■ What is needed
After finding the line with "388px; top: 178px;" in the entries below, retype exactly each line from there through the line with "236px; top: 274px;", including that final line.

[[ Record excerpts open ]]

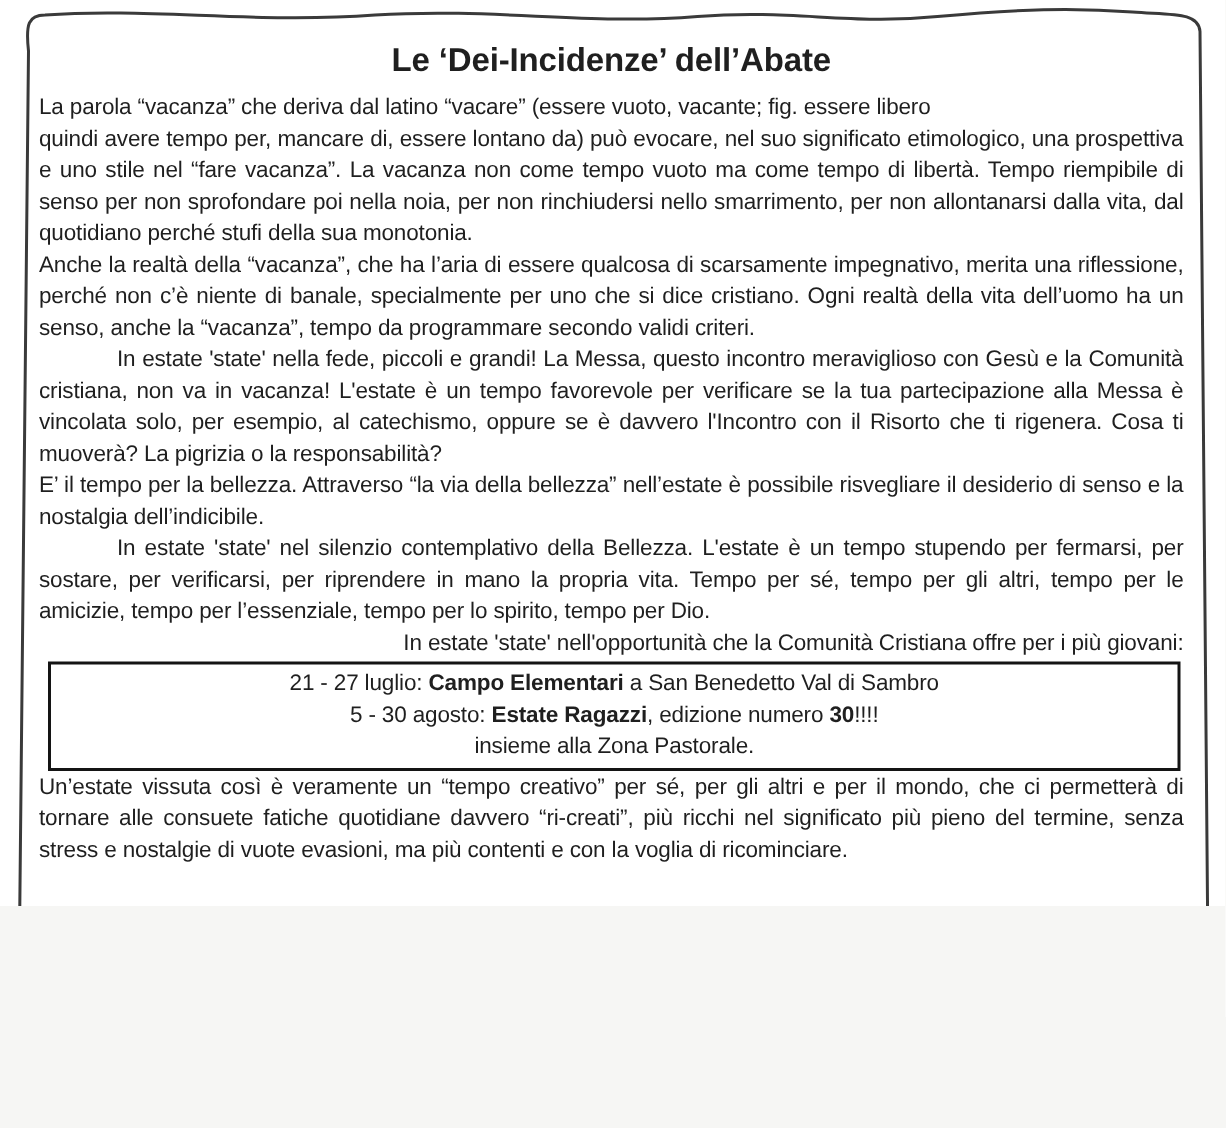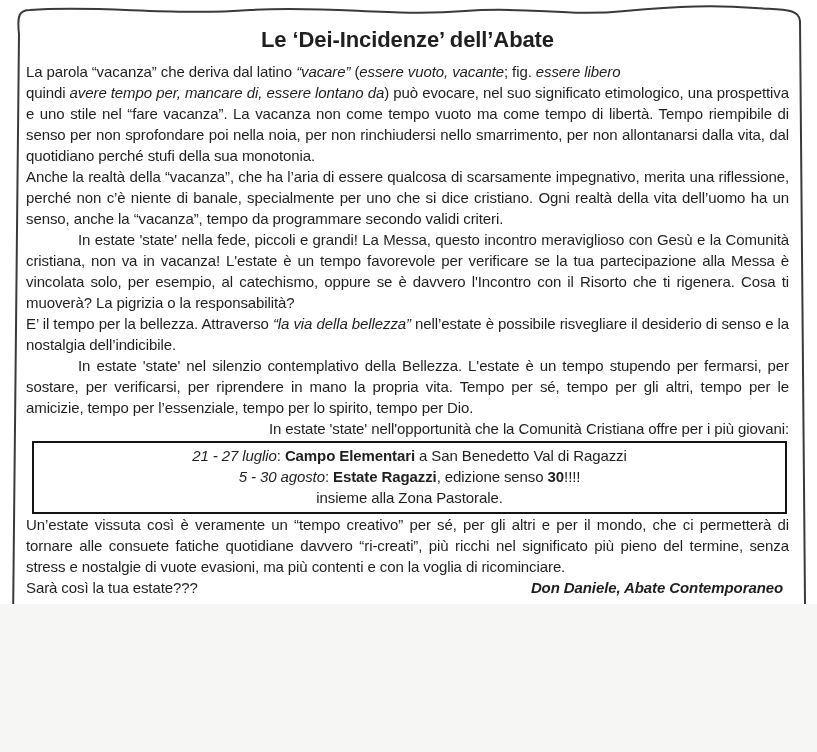--- a/index.html
+++ b/index.html
@@ -35,21 +35,21 @@
     font-size:22px;
     line-height:29px;
     margin-bottom:7px;
   }
   p.para{
     margin:0;
     text-align:justify;
   }
   p.noj{text-align:right;}
   .indent{text-indent:52px;}
-  .it{font-style:italic;}
+  .it{}
   .bd{font-weight:bold;}
   .camps-box{
     border:2px solid var(--box-border);
     margin:2px 2px 0 6px;
     padding:2px 8px 4px;
   }
   .camps-box .box-line{
     text-align:center;
     margin:0;
   }
@@ -94,26 +94,22 @@
     </div>
 
     <p class="para"><span>La parola “vacanza” che deriva dal latino </span><span class="it">“vacare”</span><span> (</span><span class="it">essere vuoto, vacante</span><span>; fig. </span><span class="it">essere libero</span><br><span>quindi </span><span class="it">avere tempo per, mancare di, essere lontano da</span><span>) può evocare, nel suo significato etimologico, una prospettiva e uno stile nel “fare vacanza”. La vacanza non come tempo vuoto ma come tempo di libertà. Tempo riempibile di senso per non sprofondare poi nella noia, per non rinchiudersi nello smarrimento, per non allontanarsi dalla vita, dal quotidiano perché stufi della sua monotonia.</span></p>
     <p class="para"><span>Anche la realtà della “vacanza”, che ha l’aria di essere qualcosa di scarsamente impegnativo, merita una riflessione, perché non c’è niente di banale, specialmente per uno che si dice cristiano. Ogni realtà della vita dell’uomo ha un senso, anche la “vacanza”, tempo da programmare secondo validi criteri.</span></p>
     <p class="para indent"><span>In estate 'state' nella fede, piccoli e grandi! La Messa, questo incontro meraviglioso con Gesù e la Comunità cristiana, non va in vacanza! L'estate è un tempo favorevole per verificare se la tua partecipazione alla Messa è vincolata solo, per esempio, al catechismo, oppure se è davvero l'Incontro con il Risorto che ti rigenera. Cosa ti muoverà? La pigrizia o la responsabilità?</span></p>
     <p class="para"><span>E’ il tempo per la bellezza. Attraverso </span><span class="it">“la via della bellezza”</span><span> nell’estate è possibile risvegliare il desiderio di senso e la nostalgia dell’indicibile.</span></p>
     <p class="para indent"><span>In estate 'state' nel silenzio contemplativo della Bellezza. L'estate è un tempo stupendo per fermarsi, per sostare, per verificarsi, per riprendere in mano la propria vita. Tempo per sé, tempo per gli altri, tempo per le amicizie, tempo per l’essenziale, tempo per lo spirito, tempo per Dio.</span></p>
     <p class="para noj indent"><span>In estate 'state' nell'opportunità che la Comunità Cristiana offre per i più giovani:</span></p>
 
     <div class="camps-box">
-      <p class="box-line"><span class="it">21 - 27 luglio</span><span>: </span><span class="bd">Campo Elementari</span><span> a San Benedetto Val di Ragazzi</span></p>
-      <p class="box-line"><span class="it">5 - 30 agosto</span><span>: </span><span class="bd">Estate Ragazzi</span><span>, edizione senso </span><span class="bd">30</span><span>!!!!</span></p>
+      <p class="box-line"><span class="it">21 - 27 luglio</span><span>: </span><span class="bd">Campo Elementari</span><span> a San Benedetto Val di Sambro</span></p>
+      <p class="box-line"><span class="it">5 - 30 agosto</span><span>: </span><span class="bd">Estate Ragazzi</span><span>, edizione numero </span><span class="bd">30</span><span>!!!!</span></p>
       <p class="box-line"><span>insieme alla Zona Pastorale.</span></p>
     </div>
 
     <p class="para"><span>Un’estate vissuta così è veramente un “tempo creativo” per sé, per gli altri e per il mondo, che ci permetterà di tornare alle consuete fatiche quotidiane davvero “ri-creati”, più ricchi nel significato più pieno del termine, senza stress e nostalgie di vuote evasioni, ma più contenti e con la voglia di ricominciare.</span></p>
 
-    <div class="footer-row">
-      <span>Sarà così la tua estate???</span>
-      <span class="signature">Don Daniele, Abate Contemporaneo</span>
-    </div>
 
   </div>
 </div>
 
 </body></html>

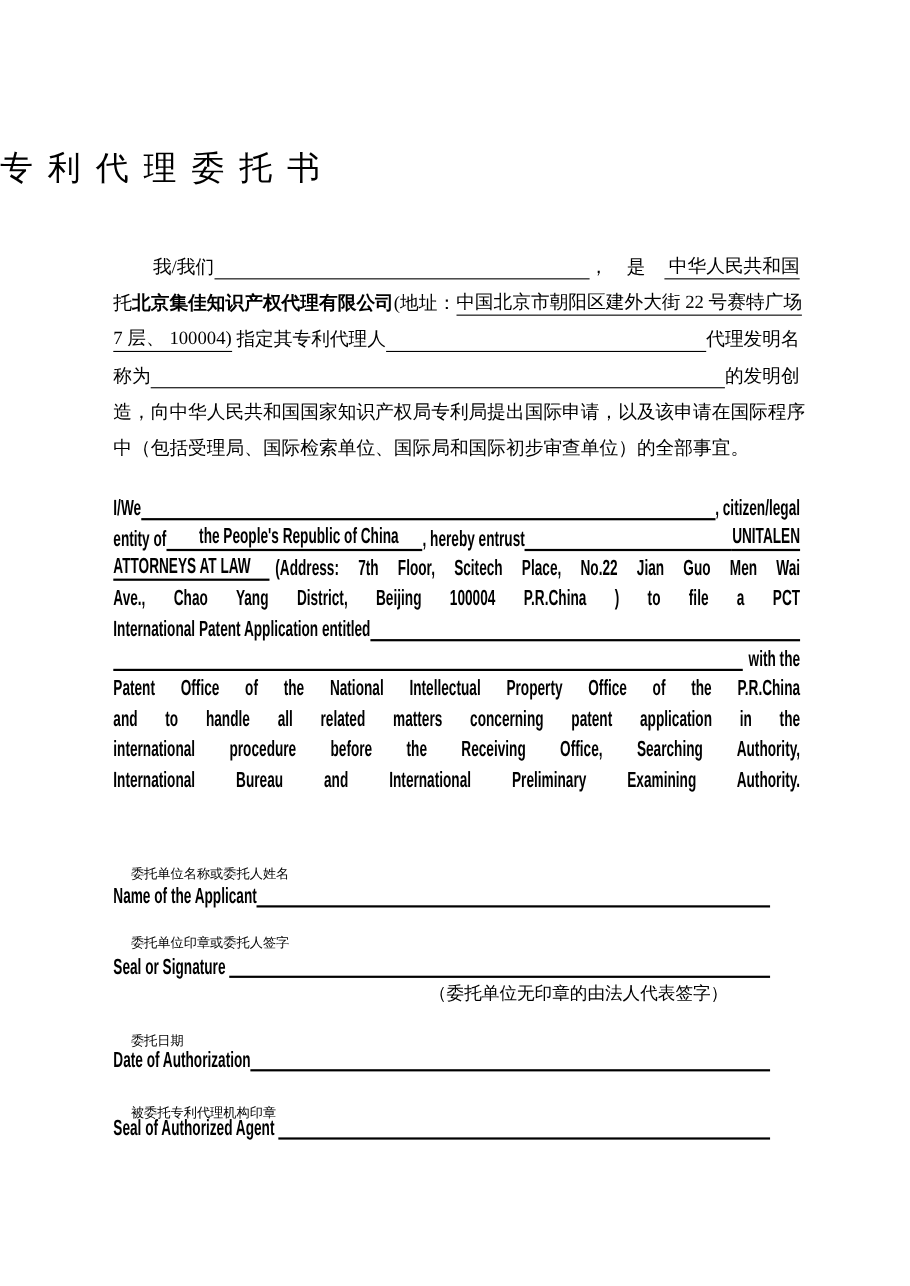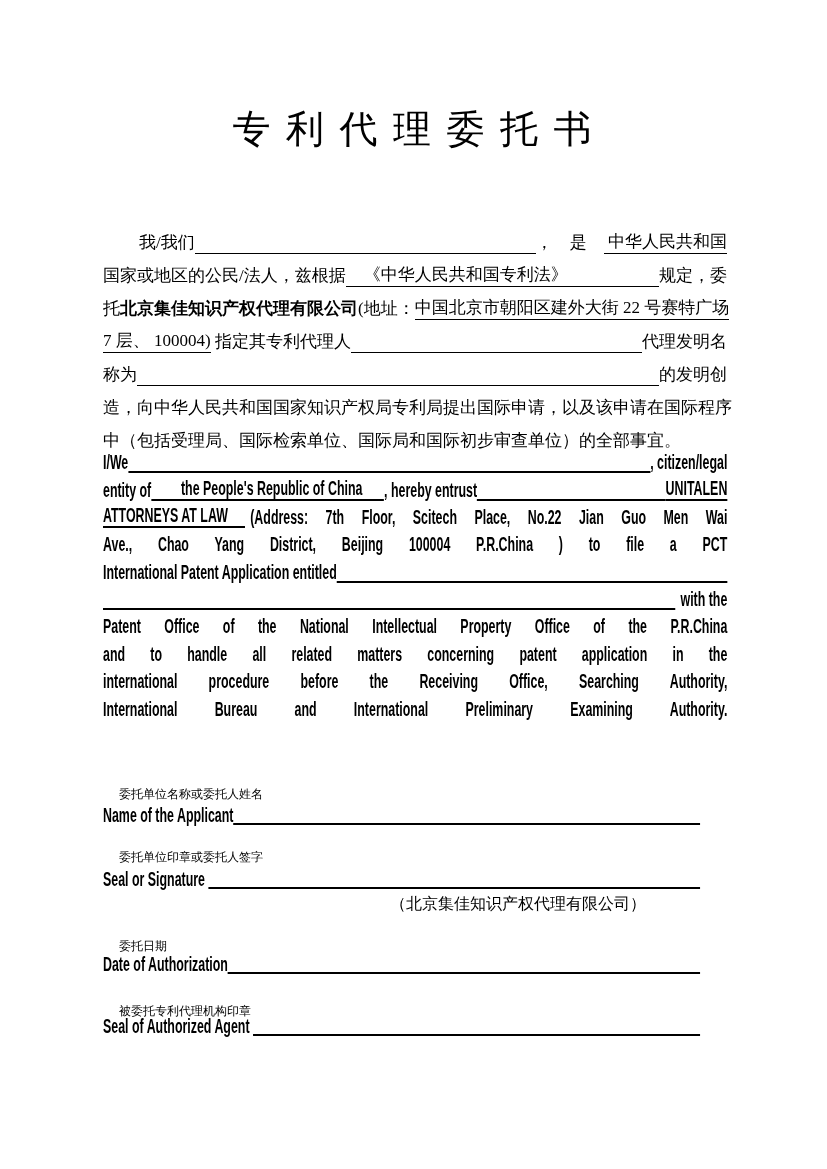--- a/index.html
+++ b/index.html
@@ -1,21 +1,21 @@
 <!DOCTYPE html>
 <html><head>
 <meta charset="utf-8">
 <style>
   html,body{margin:0;padding:0;background:#fff;}
   .page{position:relative;width:827px;height:1169px;background:#ffffff;overflow:hidden;
         color:#000;font-family:"Liberation Serif","DejaVu Serif",serif;}
 
   
-  .title-zh{position:absolute;top:112px;left:0;width:100%;text-align:center;
-            font-size:38px;line-height:34px;letter-spacing:3px;white-space:pre;}
+  .title-zh{position:absolute;top:137px;left:0;width:100%;text-align:left;
+            font-size:30px;line-height:34px;letter-spacing:3px;white-space:pre;}
   .title-en{position:absolute;top:166px;left:0;width:100%;text-align:center;
             font-size:28px;line-height:32px;}
 
   
   .cn-para{position:absolute;top:226px;left:103px;width:624px;font-size:17px;}
   .cn-line{display:flex;align-items:flex-end;height:33px;white-space:pre;}
   .cn-line>*{margin-bottom:5px;line-height:23px;}
   .cn-just{display:block;height:33px;line-height:33px;white-space:nowrap;
            text-align:justify;text-align-last:justify;}
   .cn-left{display:block;height:33px;line-height:33px;white-space:nowrap;}
@@ -55,27 +55,20 @@
 
   <div class="title-zh">专 利 代 理 委 托 书</div>
 
   <div class="cn-para">
     <div class="cn-line">
       <span class="indent"></span>
       <span>我/我们</span>
       <span class="blank"></span>
       <span>，　是　</span>
       <span class="ul"> 中华人民共和国</span>
-    </div>
-    <div class="cn-line">
-      <span>国家或地区的公民/法人，兹根据</span>
-      <span class="blank-fixed" style="width:18px"></span>
-      <span class="ul">《中华人民共和国专利法》</span>
-      <span class="blank"></span>
-      <span>规定，委</span>
     </div>
     <div class="cn-line">
       <span>托</span>
       <span class="bold">北京集佳知识产权代理有限公司</span>
       <span>(地址：</span>
       <span class="ul" style="flex:1 1 auto">中国北京市朝阳区建外大街 22 号赛特广场</span>
     </div>
     <div class="cn-line">
       <span class="ul">7 层、 100004)</span>
       <span> 指定其专利代理人</span>
@@ -127,21 +120,21 @@
   <div class="f-line" style="top:805px;height:20px">
     <span class="txt">Name of the Applicant</span>
     <span class="en-blank"></span>
   </div>
 
   <div class="f-label" style="top:848px">委托单位印章或委托人签字</div>
   <div class="f-line" style="top:870px;height:19px">
     <span class="txt">Seal or Signature </span>
     <span class="en-blank"></span>
   </div>
-  <div class="f-note" style="top:894px">（北京集佳知识产权代理有限公司）</div>
+  <div class="f-note" style="top:894px">（委托单位无印章的由法人代表签字）</div>
 
   <div class="f-label" style="top:937px">委托日期</div>
   <div class="f-line" style="top:955px;height:19px">
     <span class="txt">Date of Authorization</span>
     <span class="en-blank"></span>
   </div>
 
   <div class="f-label" style="top:1002px">被委托专利代理机构印章</div>
   <div class="f-line" style="top:1018px;height:18px">
     <span class="txt">Seal of Authorized Agent </span>

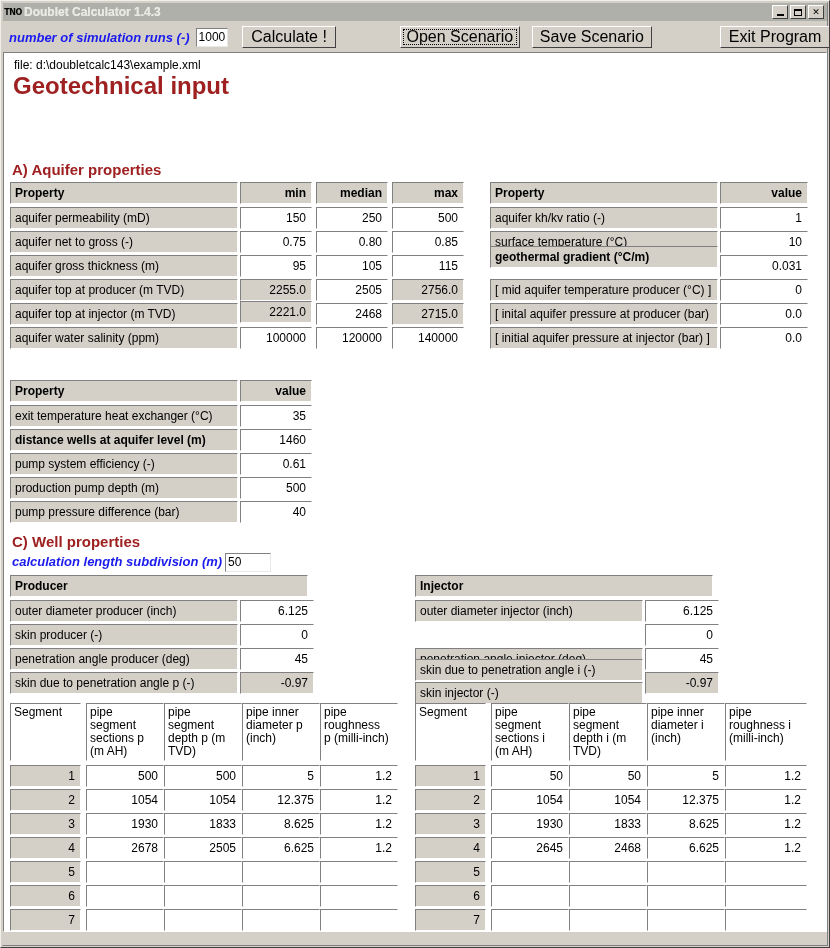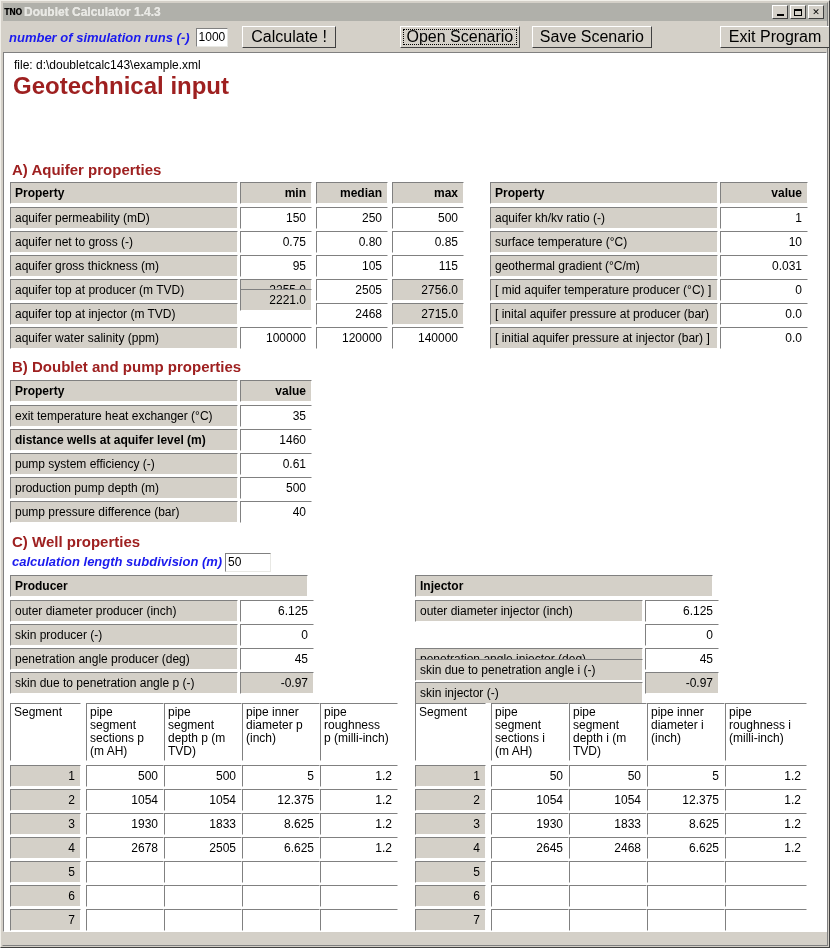--- a/index.html
+++ b/index.html
@@ -303,21 +303,20 @@
     <div class="btn btn-save">Save Scenario</div>
     <div class="btn btn-exit">Exit Program</div>
   </div>
 
   <div class="content">
 
     <div class="file-line">file: d:\doubletcalc143\example.xml</div>
     <div class="page-title">Geotechnical input</div>
 
     <div class="section-head" style="left:8px; top:108px;">A) Aquifer properties</div>
-    <div class="section-head" style="left:8px; top:305px;">B) Doublet and pump properties</div>
     <div class="section-head" style="left:8px; top:480px;">C) Well properties</div>
 
     <div class="subdiv-label">calculation length subdivision (m)</div>
     <div class="subdiv-input">50</div>
 
     <div id="tables-root">
         <div class="cell label bold" style="left: 6px; top: 129px; width: 228px; height: 22px;">Property</div>
         <div class="cell hdr" style="left: 236px; top: 129px; width: 72px; height: 22px;">min</div>
         <div class="cell hdr" style="left: 312px; top: 129px; width: 72px; height: 22px;">median</div>
         <div class="cell hdr" style="left: 388px; top: 129px; width: 72px; height: 22px;">max</div>
@@ -331,34 +330,34 @@
         <div class="cell input" style="left: 388px; top: 178px; width: 72px; height: 22px;">0.85</div>
         <div class="cell label" style="left: 6px; top: 202px; width: 228px; height: 22px;">aquifer gross thickness (m)</div>
         <div class="cell input" style="left: 236px; top: 202px; width: 72px; height: 22px;">95</div>
         <div class="cell input" style="left: 312px; top: 202px; width: 72px; height: 22px;">105</div>
         <div class="cell input" style="left: 388px; top: 202px; width: 72px; height: 22px;">115</div>
         <div class="cell label" style="left: 6px; top: 226px; width: 228px; height: 22px;">aquifer top at producer (m TVD)</div>
         <div class="cell label right" style="left: 236px; top: 226px; width: 72px; height: 22px;">2255.0</div>
         <div class="cell input" style="left: 312px; top: 226px; width: 72px; height: 22px;">2505</div>
         <div class="cell label right" style="left: 388px; top: 226px; width: 72px; height: 22px;">2756.0</div>
         <div class="cell label" style="left: 6px; top: 250px; width: 228px; height: 22px;">aquifer top at injector (m TVD)</div>
-        <div class="cell label right" style="left: 236px; top: 236px; width: 72px; height: 22px;">2221.0</div>
+        <div class="cell label right" style="left: 236px; top: 248px; width: 72px; height: 22px;">2221.0</div>
         <div class="cell input" style="left: 312px; top: 250px; width: 72px; height: 22px;">2468</div>
         <div class="cell label right" style="left: 388px; top: 250px; width: 72px; height: 22px;">2715.0</div>
         <div class="cell label" style="left: 6px; top: 274px; width: 228px; height: 22px;">aquifer water salinity (ppm)</div>
         <div class="cell input" style="left: 236px; top: 274px; width: 72px; height: 22px;">100000</div>
         <div class="cell input" style="left: 312px; top: 274px; width: 72px; height: 22px;">120000</div>
         <div class="cell input" style="left: 388px; top: 274px; width: 72px; height: 22px;">140000</div>
         <div class="cell label bold" style="left: 486px; top: 129px; width: 228px; height: 22px;">Property</div>
         <div class="cell hdr" style="left: 716px; top: 129px; width: 88px; height: 22px;">value</div>
         <div class="cell label" style="left: 486px; top: 154px; width: 228px; height: 22px;">aquifer kh/kv ratio (-)</div>
         <div class="cell input" style="left: 716px; top: 154px; width: 88px; height: 22px;">1</div>
         <div class="cell label" style="left: 486px; top: 178px; width: 228px; height: 22px;">surface temperature (°C)</div>
         <div class="cell input" style="left: 716px; top: 178px; width: 88px; height: 22px;">10</div>
-        <div class="cell label" style="left: 486px; top: 202px; width: 228px; height: 22px;">geothermal gradient (°C/m)</div>
+        <div class="cell label" style="left: 486px; top: 193px; width: 228px; height: 22px; font-weight: bold;">geothermal gradient (°C/m)</div>
         <div class="cell input" style="left: 716px; top: 202px; width: 88px; height: 22px;">0.031</div>
         <div class="cell label" style="left: 486px; top: 226px; width: 228px; height: 22px;">[ mid aquifer temperature producer (°C) ]</div>
         <div class="cell input" style="left: 716px; top: 226px; width: 88px; height: 22px;">0</div>
         <div class="cell label" style="left: 486px; top: 250px; width: 228px; height: 22px;">[ inital aquifer pressure at producer (bar)</div>
         <div class="cell input" style="left: 716px; top: 250px; width: 88px; height: 22px;">0.0</div>
         <div class="cell label" style="left: 486px; top: 274px; width: 228px; height: 22px;">[ initial aquifer pressure at injector (bar) ]</div>
         <div class="cell input" style="left: 716px; top: 274px; width: 88px; height: 22px;">0.0</div>
         <div class="cell label bold" style="left: 6px; top: 327px; width: 228px; height: 22px;">Property</div>
         <div class="cell hdr" style="left: 236px; top: 327px; width: 72px; height: 22px;">value</div>
         <div class="cell label" style="left: 6px; top: 352px; width: 228px; height: 22px;">exit temperature heat exchanger (°C)</div>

[[ Record excerpts closed ]]

■ Solved exercise
         <div class="cell input" style="left: 388px; top: 178px; width: 72px; height: 22px;">0.85</div>
         <div class="cell label" style="left: 6px; top: 202px; width: 228px; height: 22px;">aquifer gross thickness (m)</div>
         <div class="cell input" style="left: 236px; top: 202px; width: 72px; height: 22px;">95</div>
         <div class="cell input" style="left: 312px; top: 202px; width: 72px; height: 22px;">105</div>
         <div class="cell input" style="left: 388px; top: 202px; width: 72px; height: 22px;">115</div>
         <div class="cell label" style="left: 6px; top: 226px; width: 228px; height: 22px;">aquifer top at producer (m TVD)</div>
         <div class="cell label right" style="left: 236px; top: 226px; width: 72px; height: 22px;">2255.0</div>
         <div class="cell input" style="left: 312px; top: 226px; width: 72px; height: 22px;">2505</div>
         <div class="cell label right" style="left: 388px; top: 226px; width: 72px; height: 22px;">2756.0</div>
         <div class="cell label" style="left: 6px; top: 250px; width: 228px; height: 22px;">aquifer top at injector (m TVD)</div>
-        <div class="cell label right" style="left: 236px; top: 236px; width: 72px; height: 22px;">2221.0</div>
+        <div class="cell label right" style="left: 236px; top: 248px; width: 72px; height: 22px;">2221.0</div>
         <div class="cell input" style="left: 312px; top: 250px; width: 72px; height: 22px;">2468</div>
         <div class="cell label right" style="left: 388px; top: 250px; width: 72px; height: 22px;">2715.0</div>
         <div class="cell label" style="left: 6px; top: 274px; width: 228px; height: 22px;">aquifer water salinity (ppm)</div>
         <div class="cell input" style="left: 236px; top: 274px; width: 72px; height: 22px;">100000</div>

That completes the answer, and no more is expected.